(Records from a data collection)

● ● ● ● ● ● ●

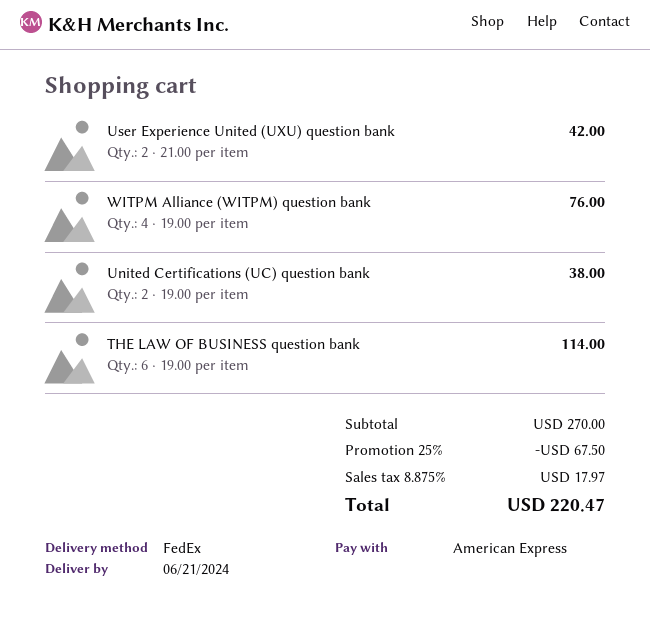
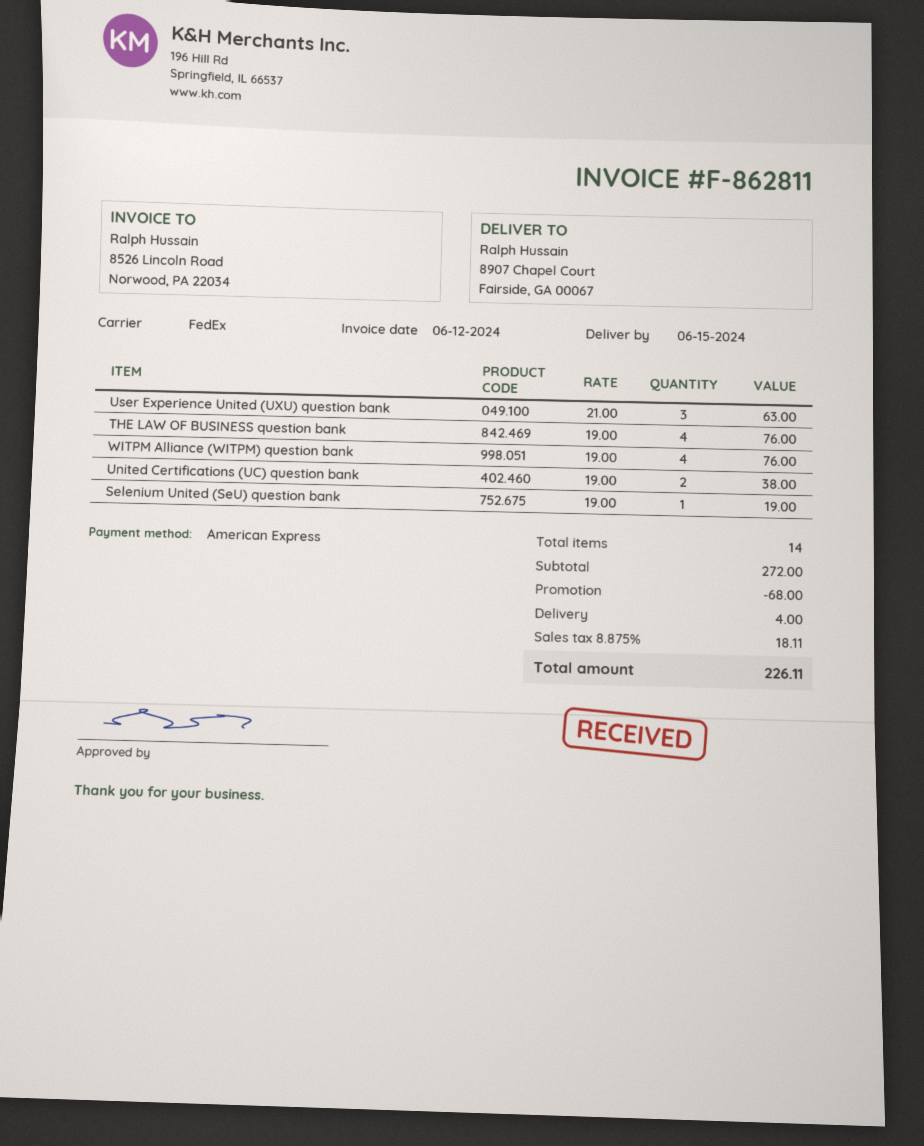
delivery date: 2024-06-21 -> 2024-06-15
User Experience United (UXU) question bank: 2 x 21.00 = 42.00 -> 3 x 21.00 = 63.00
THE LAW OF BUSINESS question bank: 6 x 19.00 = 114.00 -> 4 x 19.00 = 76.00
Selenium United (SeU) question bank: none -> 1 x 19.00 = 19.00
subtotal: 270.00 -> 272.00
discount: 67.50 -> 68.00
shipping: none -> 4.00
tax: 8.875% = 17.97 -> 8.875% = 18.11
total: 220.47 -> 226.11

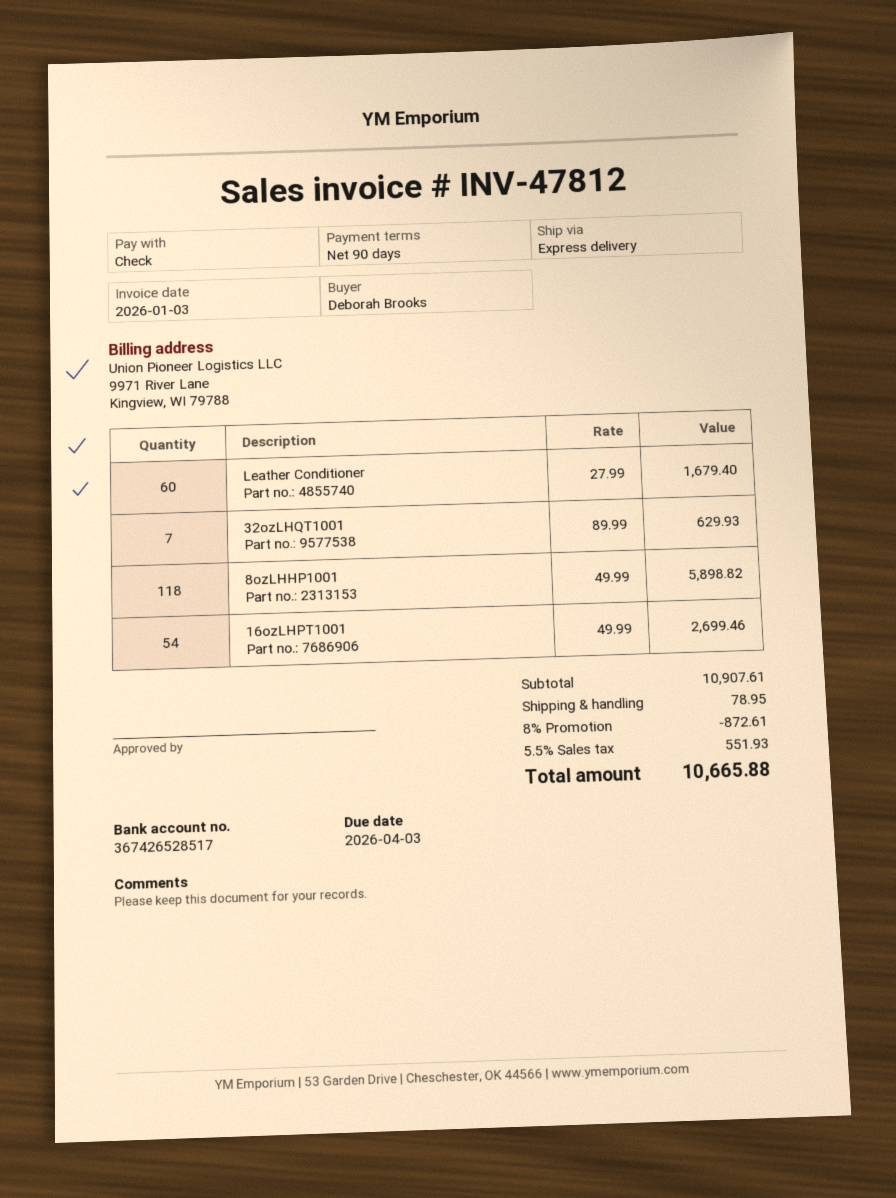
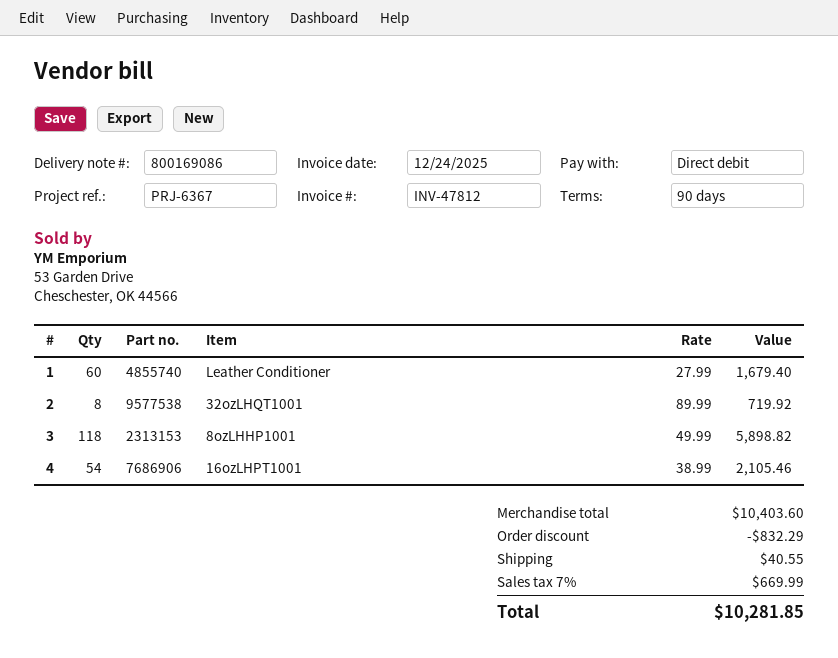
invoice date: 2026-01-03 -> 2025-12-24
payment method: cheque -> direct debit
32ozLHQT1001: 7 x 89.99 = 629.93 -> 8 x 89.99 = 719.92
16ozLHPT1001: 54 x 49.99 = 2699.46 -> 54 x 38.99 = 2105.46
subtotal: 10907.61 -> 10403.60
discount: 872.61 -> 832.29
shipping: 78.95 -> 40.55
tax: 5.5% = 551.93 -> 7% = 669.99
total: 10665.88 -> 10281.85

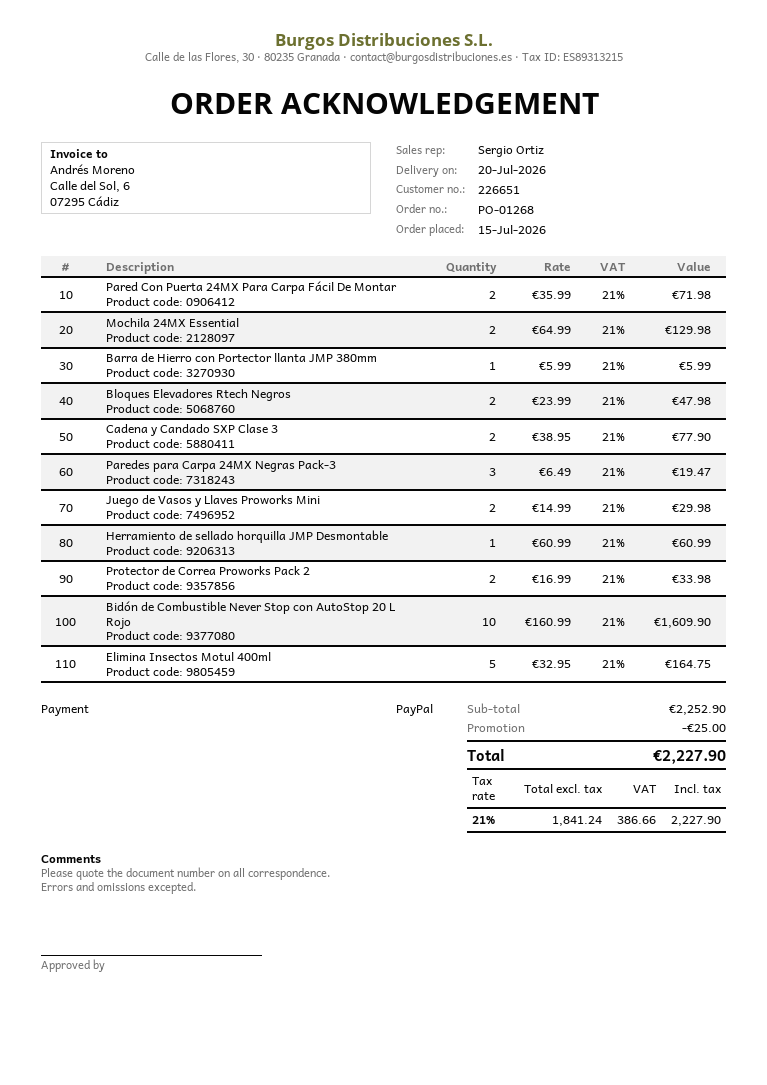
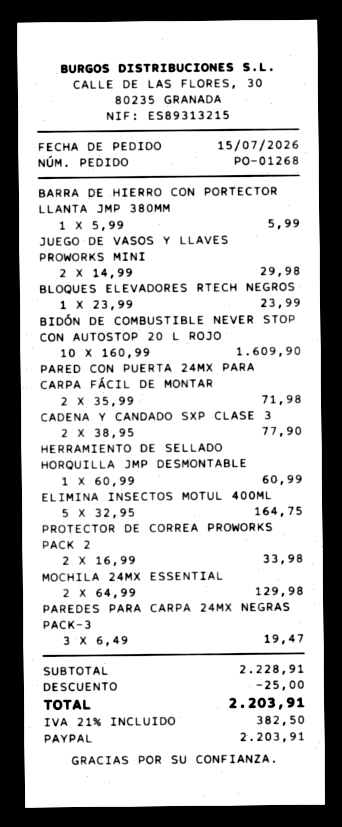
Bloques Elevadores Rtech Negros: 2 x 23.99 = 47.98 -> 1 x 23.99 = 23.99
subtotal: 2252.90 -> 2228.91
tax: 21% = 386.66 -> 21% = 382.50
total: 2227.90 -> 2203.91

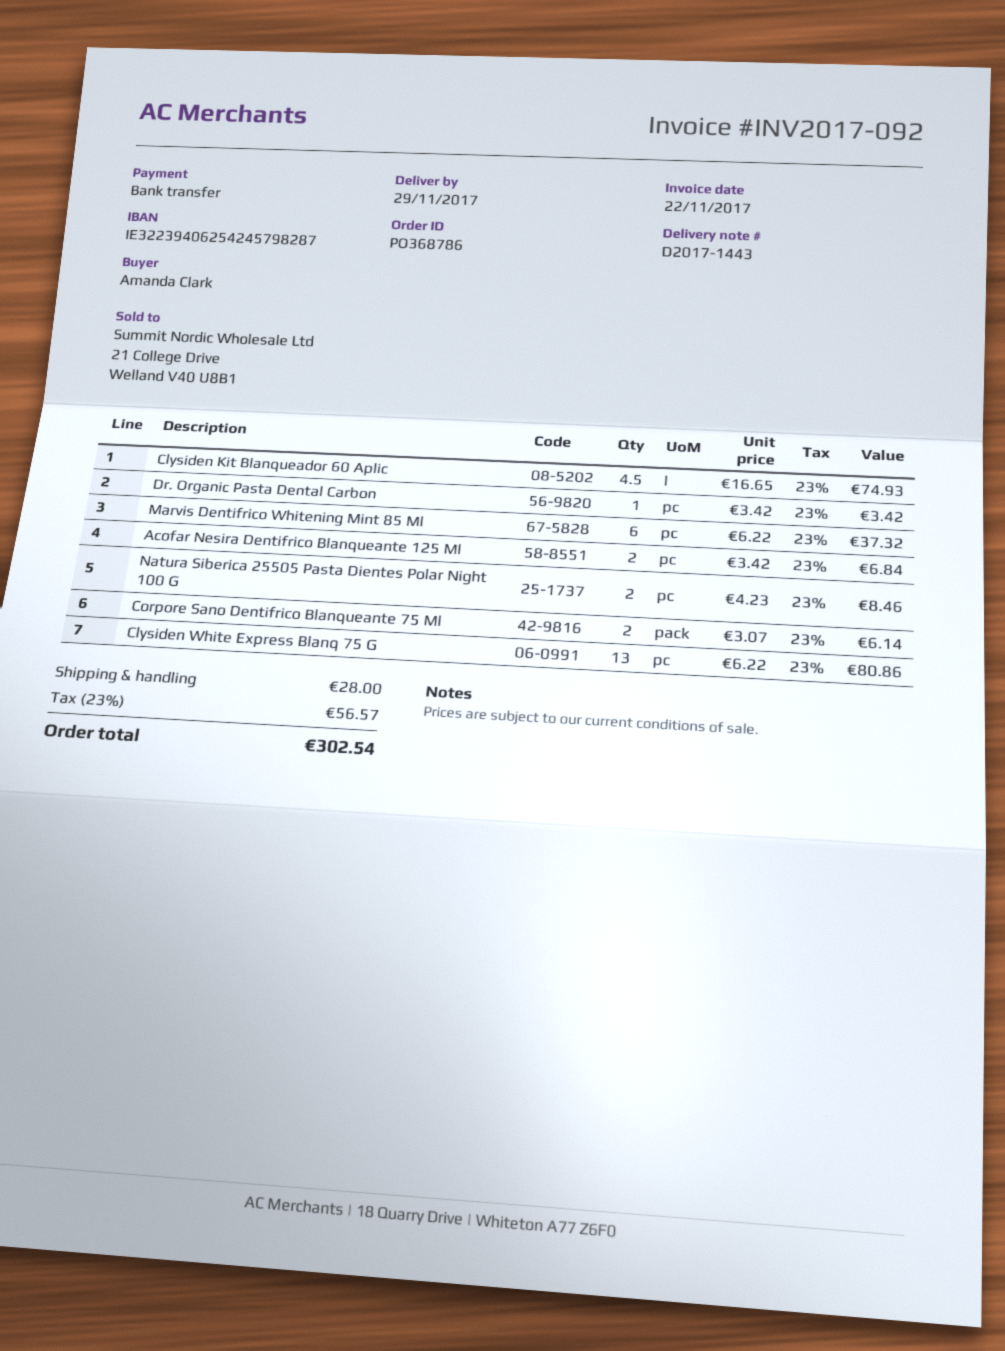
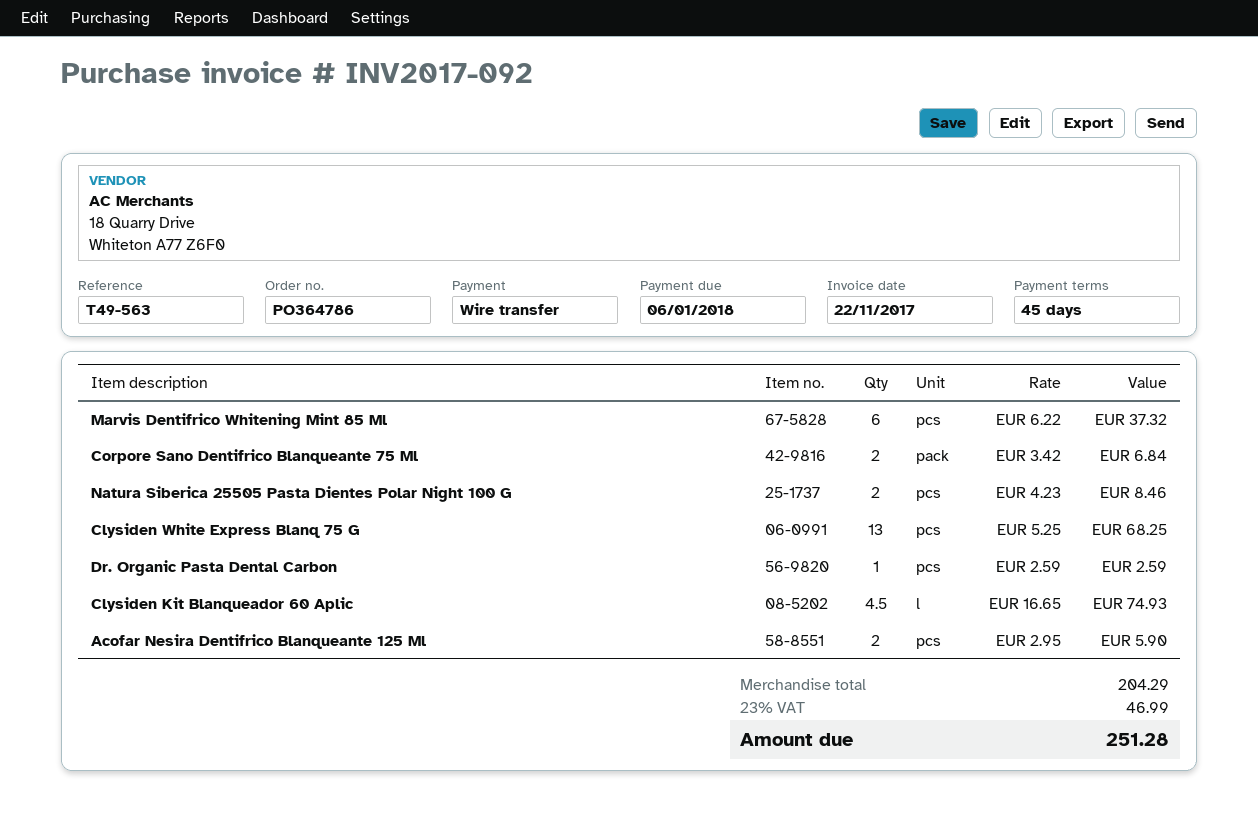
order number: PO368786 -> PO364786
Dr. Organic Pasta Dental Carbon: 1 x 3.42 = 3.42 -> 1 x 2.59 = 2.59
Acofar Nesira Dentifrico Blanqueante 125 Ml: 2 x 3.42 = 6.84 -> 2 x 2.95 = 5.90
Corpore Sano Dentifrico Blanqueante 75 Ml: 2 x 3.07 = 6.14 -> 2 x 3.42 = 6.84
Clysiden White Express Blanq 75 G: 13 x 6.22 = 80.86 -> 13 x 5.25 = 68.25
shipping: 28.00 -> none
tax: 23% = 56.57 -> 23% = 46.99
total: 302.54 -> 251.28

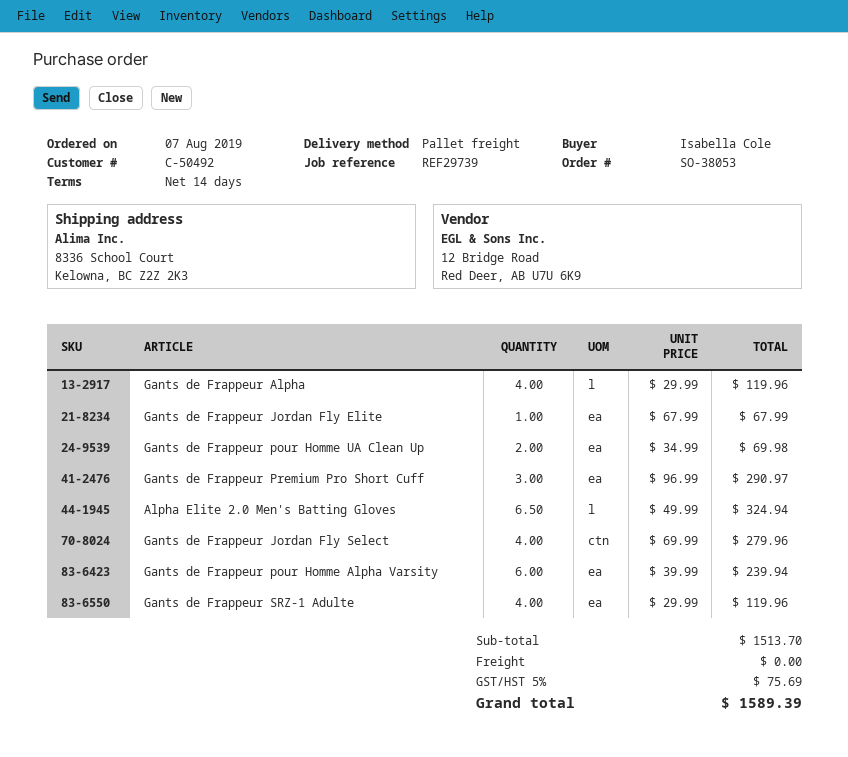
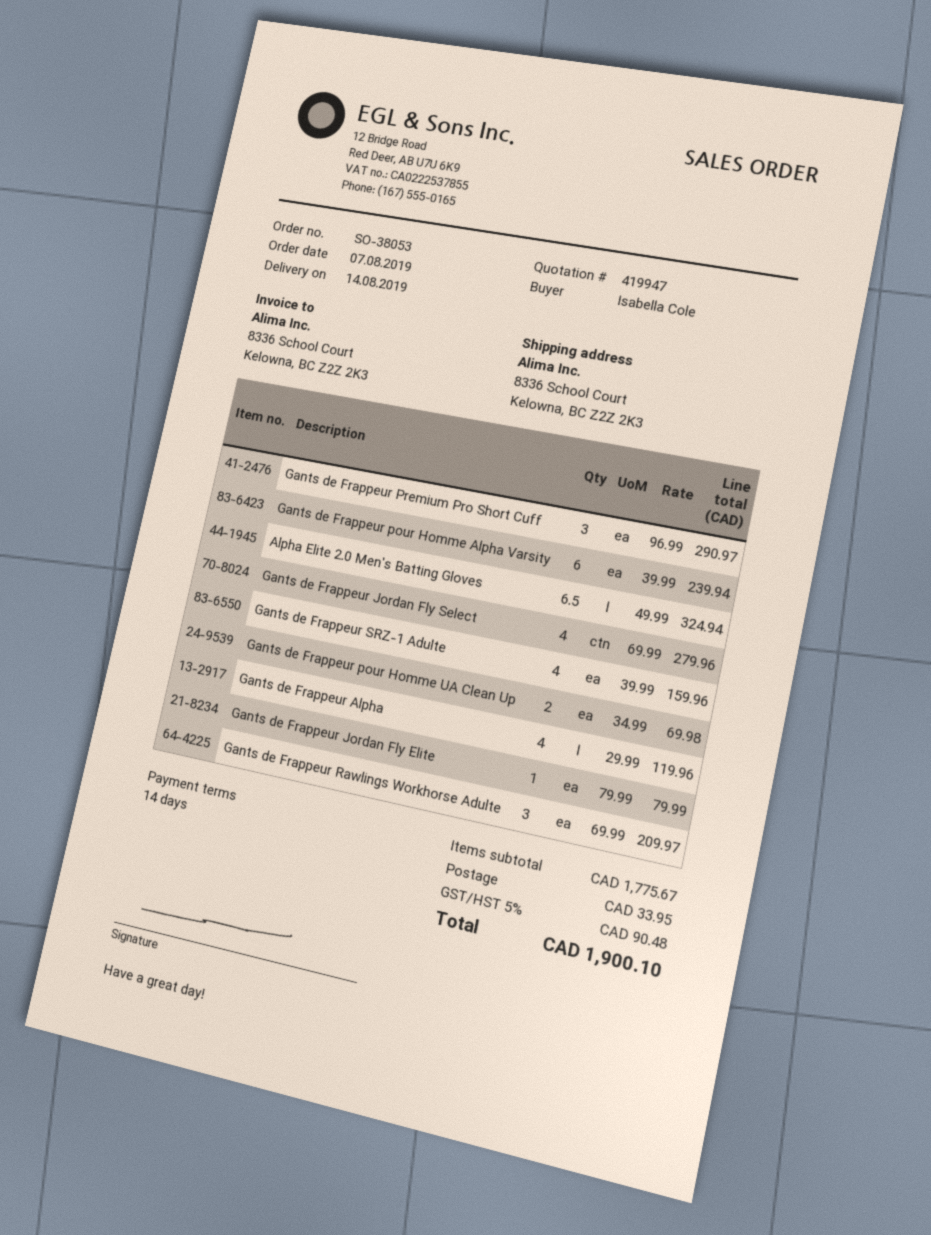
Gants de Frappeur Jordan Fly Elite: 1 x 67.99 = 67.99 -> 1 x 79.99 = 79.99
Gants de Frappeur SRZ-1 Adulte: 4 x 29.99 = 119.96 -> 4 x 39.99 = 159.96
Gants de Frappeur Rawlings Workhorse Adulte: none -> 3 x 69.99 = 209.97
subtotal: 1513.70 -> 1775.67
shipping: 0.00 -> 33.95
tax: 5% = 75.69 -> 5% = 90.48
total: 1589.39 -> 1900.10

● ● ● ● ● ● ●

*About this task*. Quote the data above exactly from the line with "32ozLHQT1001: 7 x" to the line with "shipping: 28.00 -> none", both ends counted, and nothing else. Pictures don't go in.

*Written answer*.
32ozLHQT1001: 7 x 89.99 = 629.93 -> 8 x 89.99 = 719.92
16ozLHPT1001: 54 x 49.99 = 2699.46 -> 54 x 38.99 = 2105.46
subtotal: 10907.61 -> 10403.60
discount: 872.61 -> 832.29
shipping: 78.95 -> 40.55
tax: 5.5% = 551.93 -> 7% = 669.99
total: 10665.88 -> 10281.85

Bloques Elevadores Rtech Negros: 2 x 23.99 = 47.98 -> 1 x 23.99 = 23.99
subtotal: 2252.90 -> 2228.91
tax: 21% = 386.66 -> 21% = 382.50
total: 2227.90 -> 2203.91

order number: PO368786 -> PO364786
Dr. Organic Pasta Dental Carbon: 1 x 3.42 = 3.42 -> 1 x 2.59 = 2.59
Acofar Nesira Dentifrico Blanqueante 125 Ml: 2 x 3.42 = 6.84 -> 2 x 2.95 = 5.90
Corpore Sano Dentifrico Blanqueante 75 Ml: 2 x 3.07 = 6.14 -> 2 x 3.42 = 6.84
Clysiden White Express Blanq 75 G: 13 x 6.22 = 80.86 -> 13 x 5.25 = 68.25
shipping: 28.00 -> none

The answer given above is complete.